--- SUPPLIED RECORDS ---
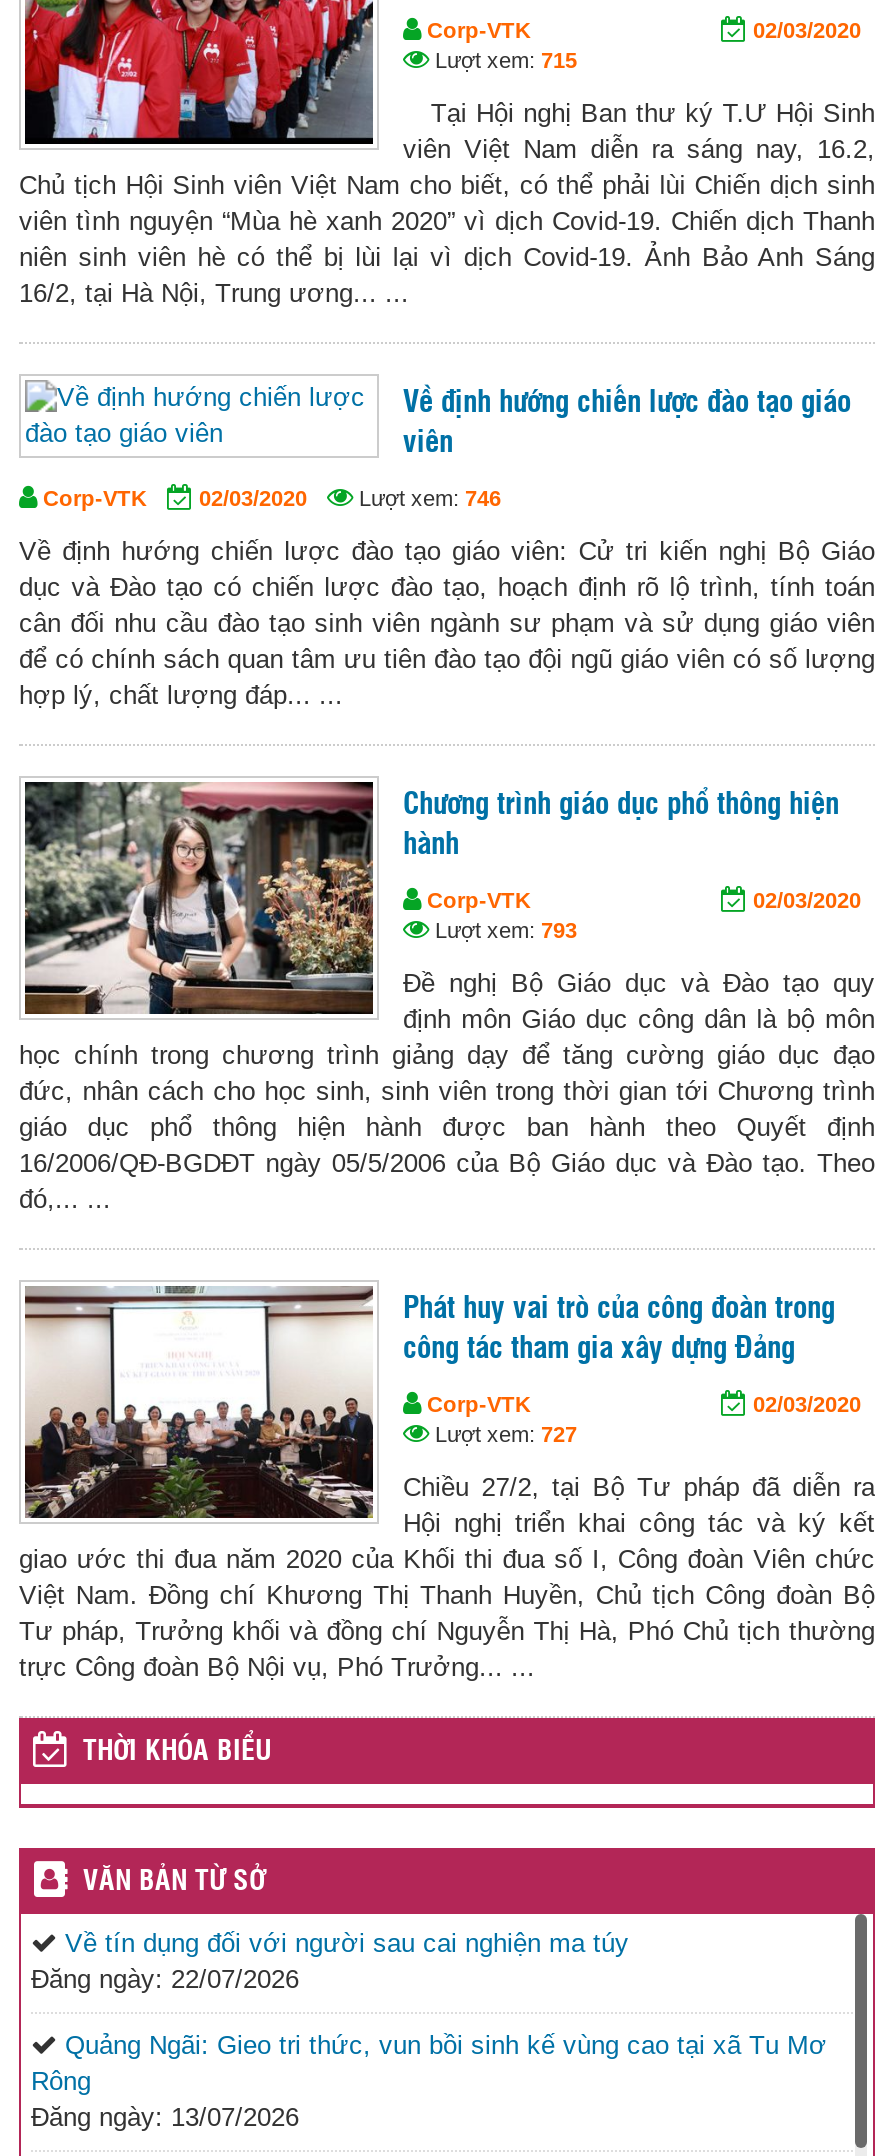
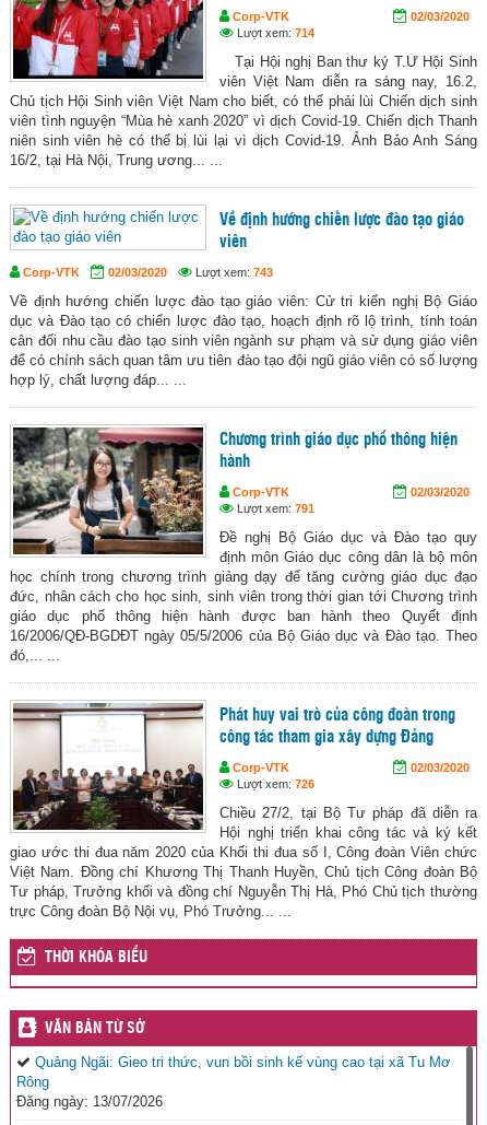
[429,48,577,72] Lượt xem: 715 -> [234,26,314,39] Lượt xem: 714
[199,486,501,510] 02/03/2020 Lượt xem: 746 -> [108,266,273,279] 02/03/2020 Lượt xem: 743
[429,918,577,942] Lượt xem: 793 -> [234,502,314,515] Lượt xem: 791
[429,1422,577,1446] Lượt xem: 727 -> [234,777,314,790] Lượt xem: 726
[31,1928,629,1994] Về tín dụng đối với người sau cai nghiện ma túy | Đăng ngày: 22/07/2026 -> none

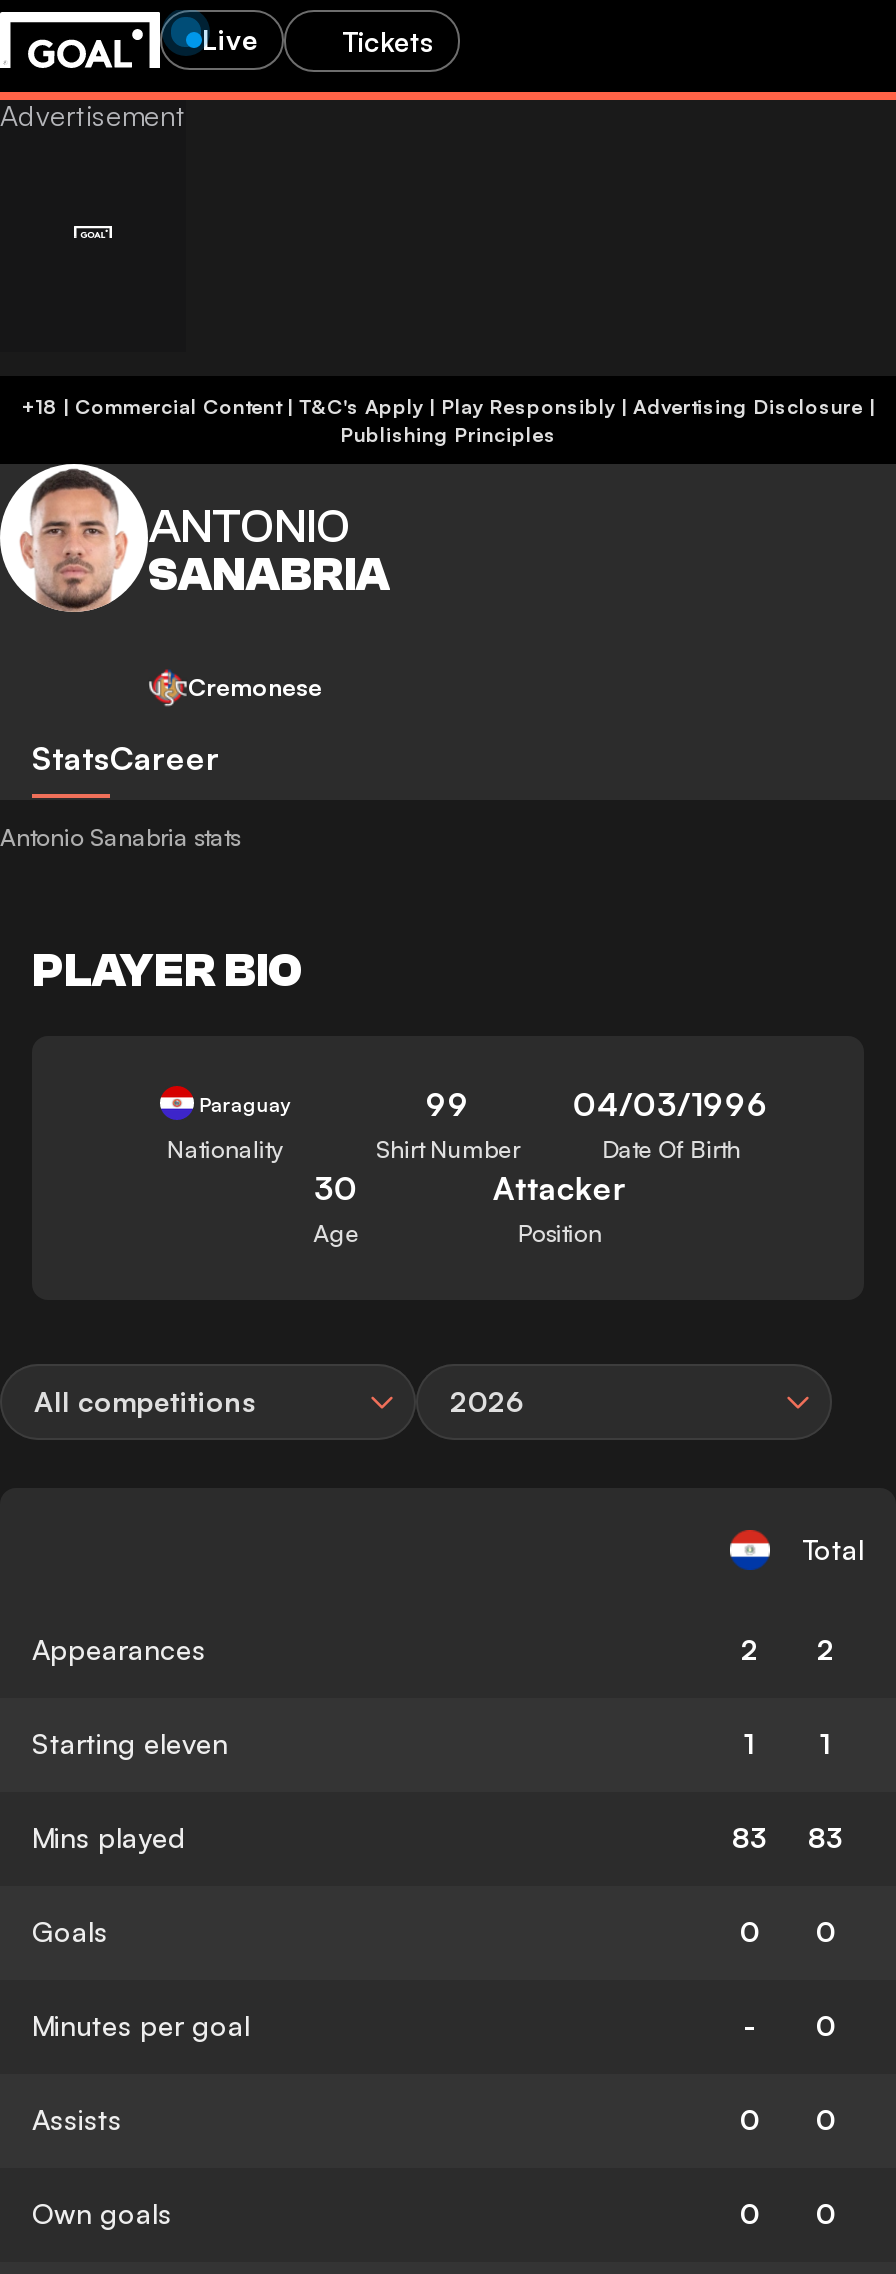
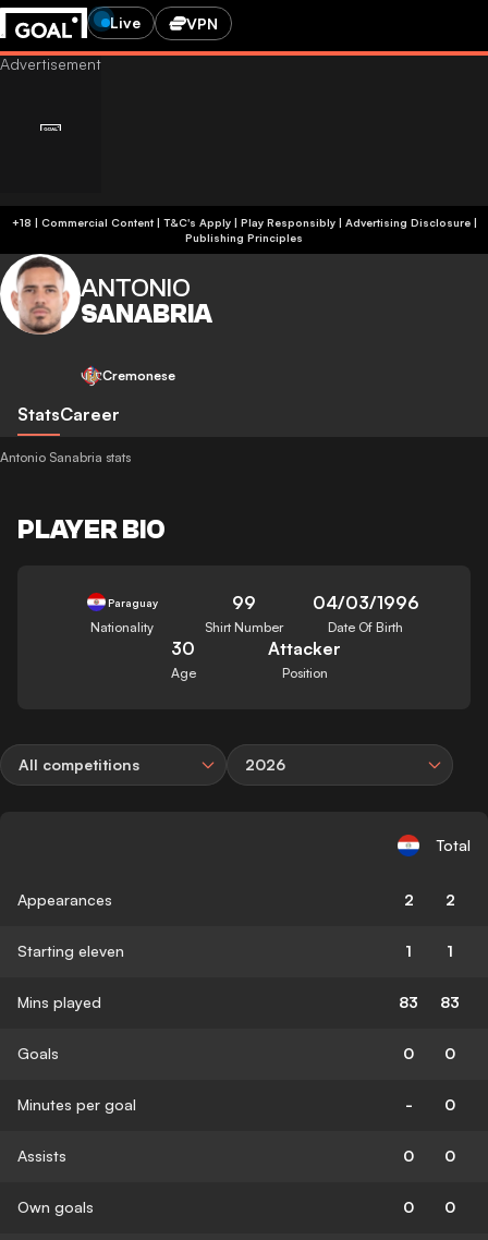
[342,23,434,57] Tickets -> [186,14,218,32] VPN

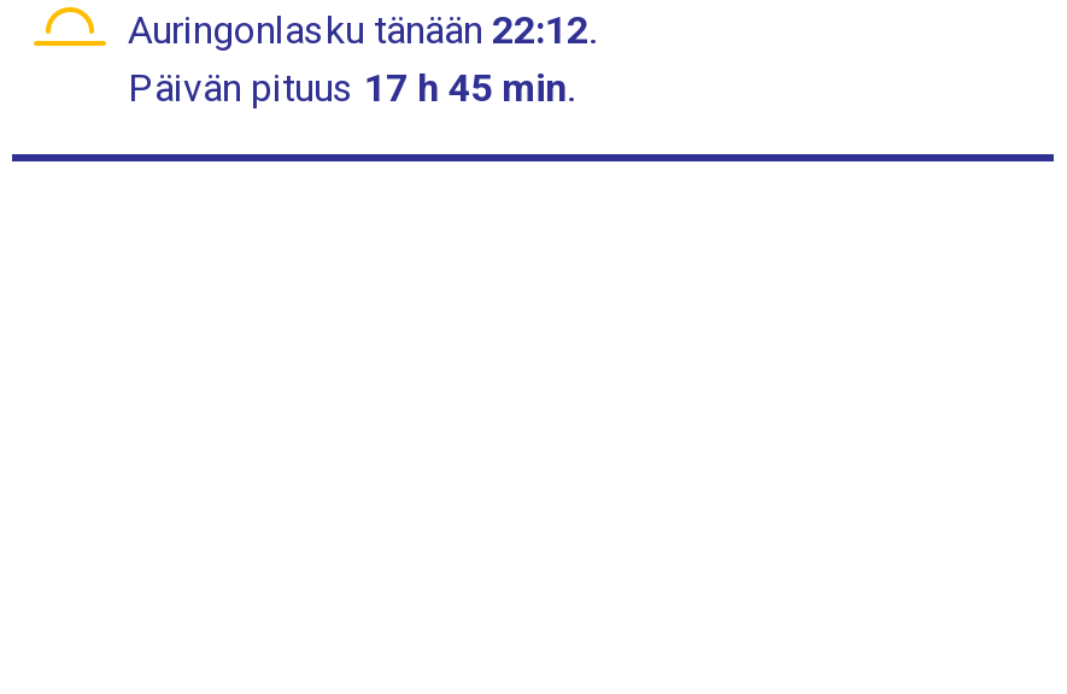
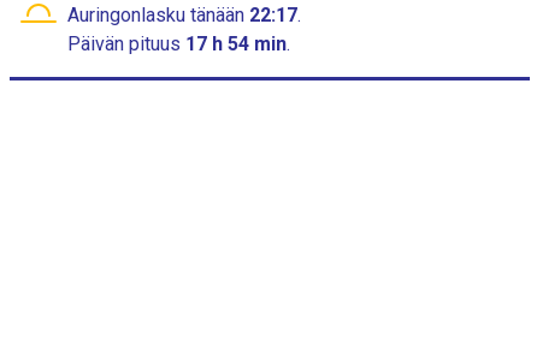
[128,7,605,53] Auringonlasku tänään 22:12. -> [67,4,306,26] Auringonlasku tänään 22:17.
[128,65,574,111] Päivän pituus 17 h 45 min. -> [67,32,290,55] Päivän pituus 17 h 54 min.

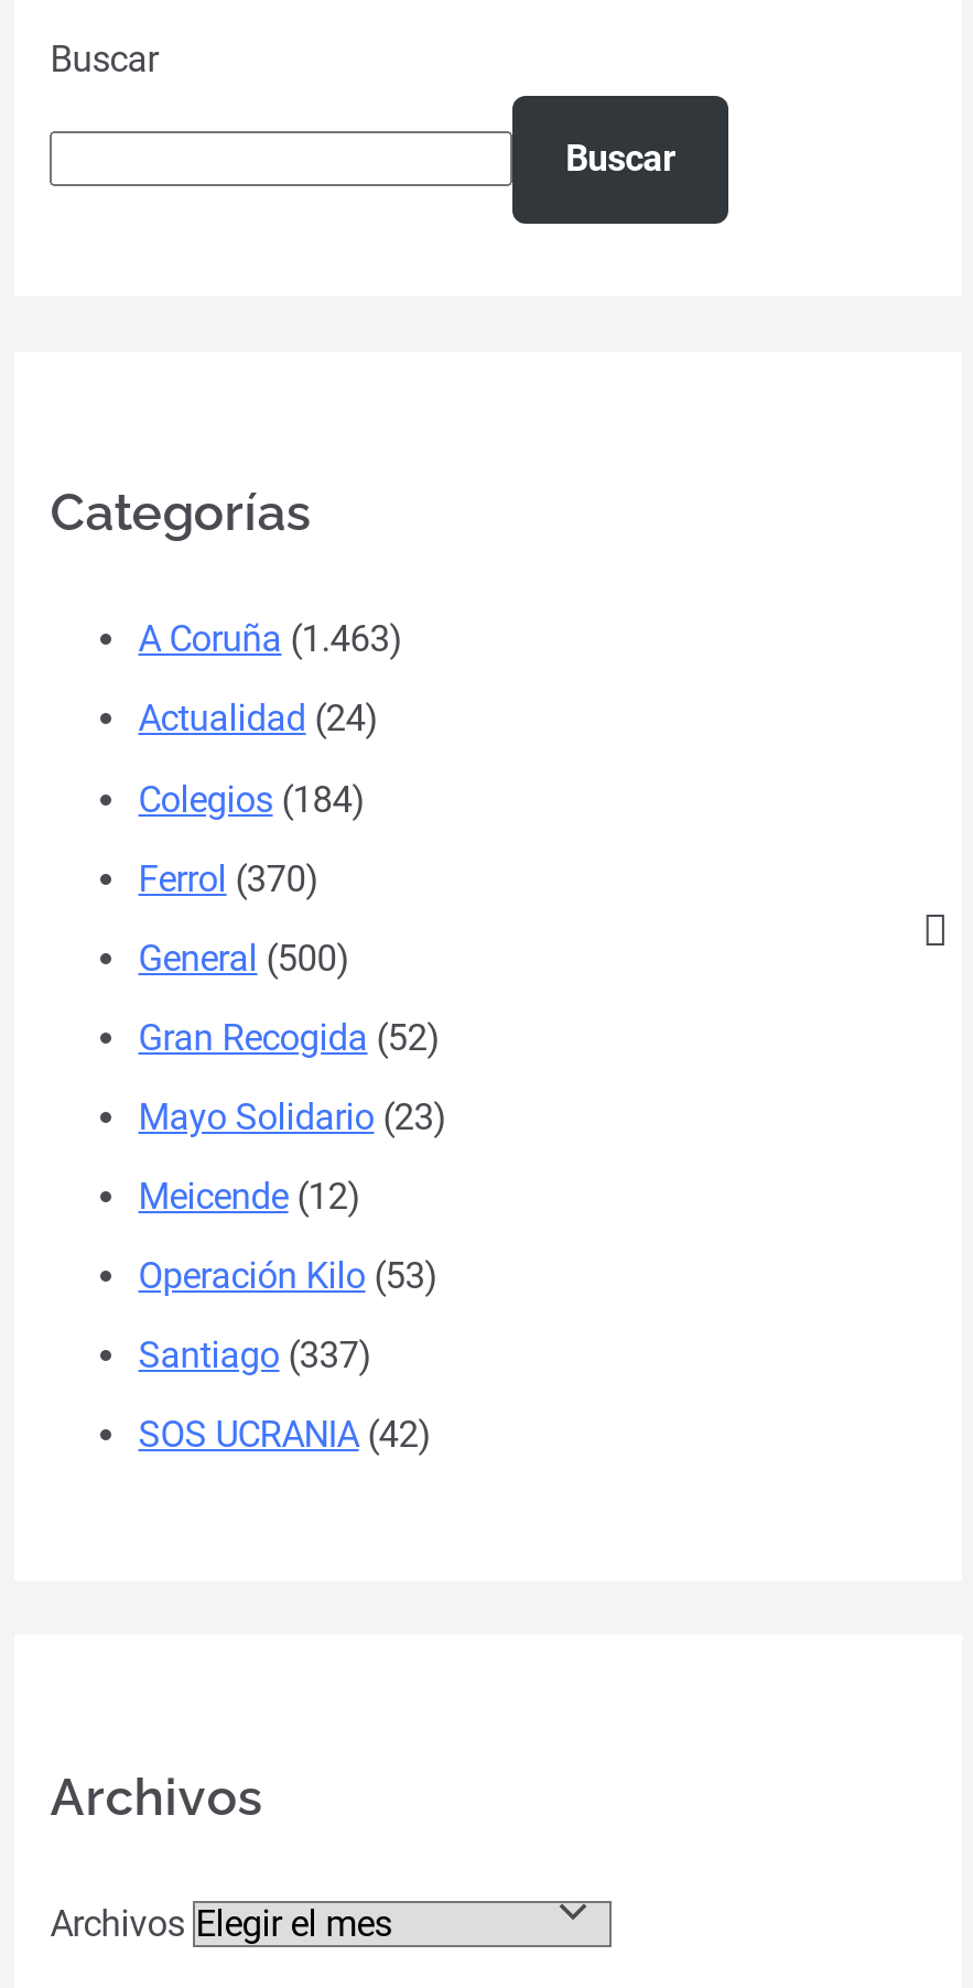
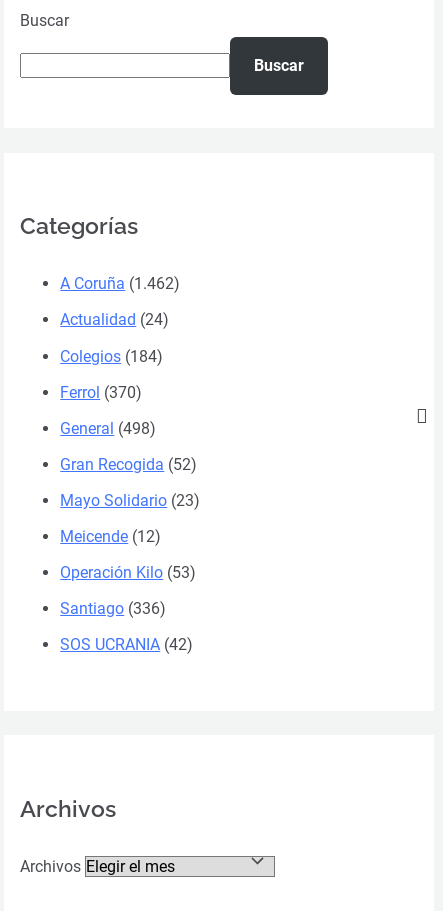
[138,619,403,661] A Coruña (1.463) -> [60,274,180,293] A Coruña (1.462)
[138,937,350,979] General (500) -> [60,419,156,438] General (498)
[138,1335,372,1377] Santiago (337) -> [60,599,166,618] Santiago (336)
---
§ TASK
Leave out every picture and copy, exactly as written, the lines from the one with "[429,918,577,942] Lượt xem: 793" through the end of the records above.

§ RESPONSE
[429,918,577,942] Lượt xem: 793 -> [234,502,314,515] Lượt xem: 791
[429,1422,577,1446] Lượt xem: 727 -> [234,777,314,790] Lượt xem: 726
[31,1928,629,1994] Về tín dụng đối với người sau cai nghiện ma túy | Đăng ngày: 22/07/2026 -> none

[342,23,434,57] Tickets -> [186,14,218,32] VPN

[128,7,605,53] Auringonlasku tänään 22:12. -> [67,4,306,26] Auringonlasku tänään 22:17.
[128,65,574,111] Päivän pituus 17 h 45 min. -> [67,32,290,55] Päivän pituus 17 h 54 min.

[138,619,403,661] A Coruña (1.463) -> [60,274,180,293] A Coruña (1.462)
[138,937,350,979] General (500) -> [60,419,156,438] General (498)
[138,1335,372,1377] Santiago (337) -> [60,599,166,618] Santiago (336)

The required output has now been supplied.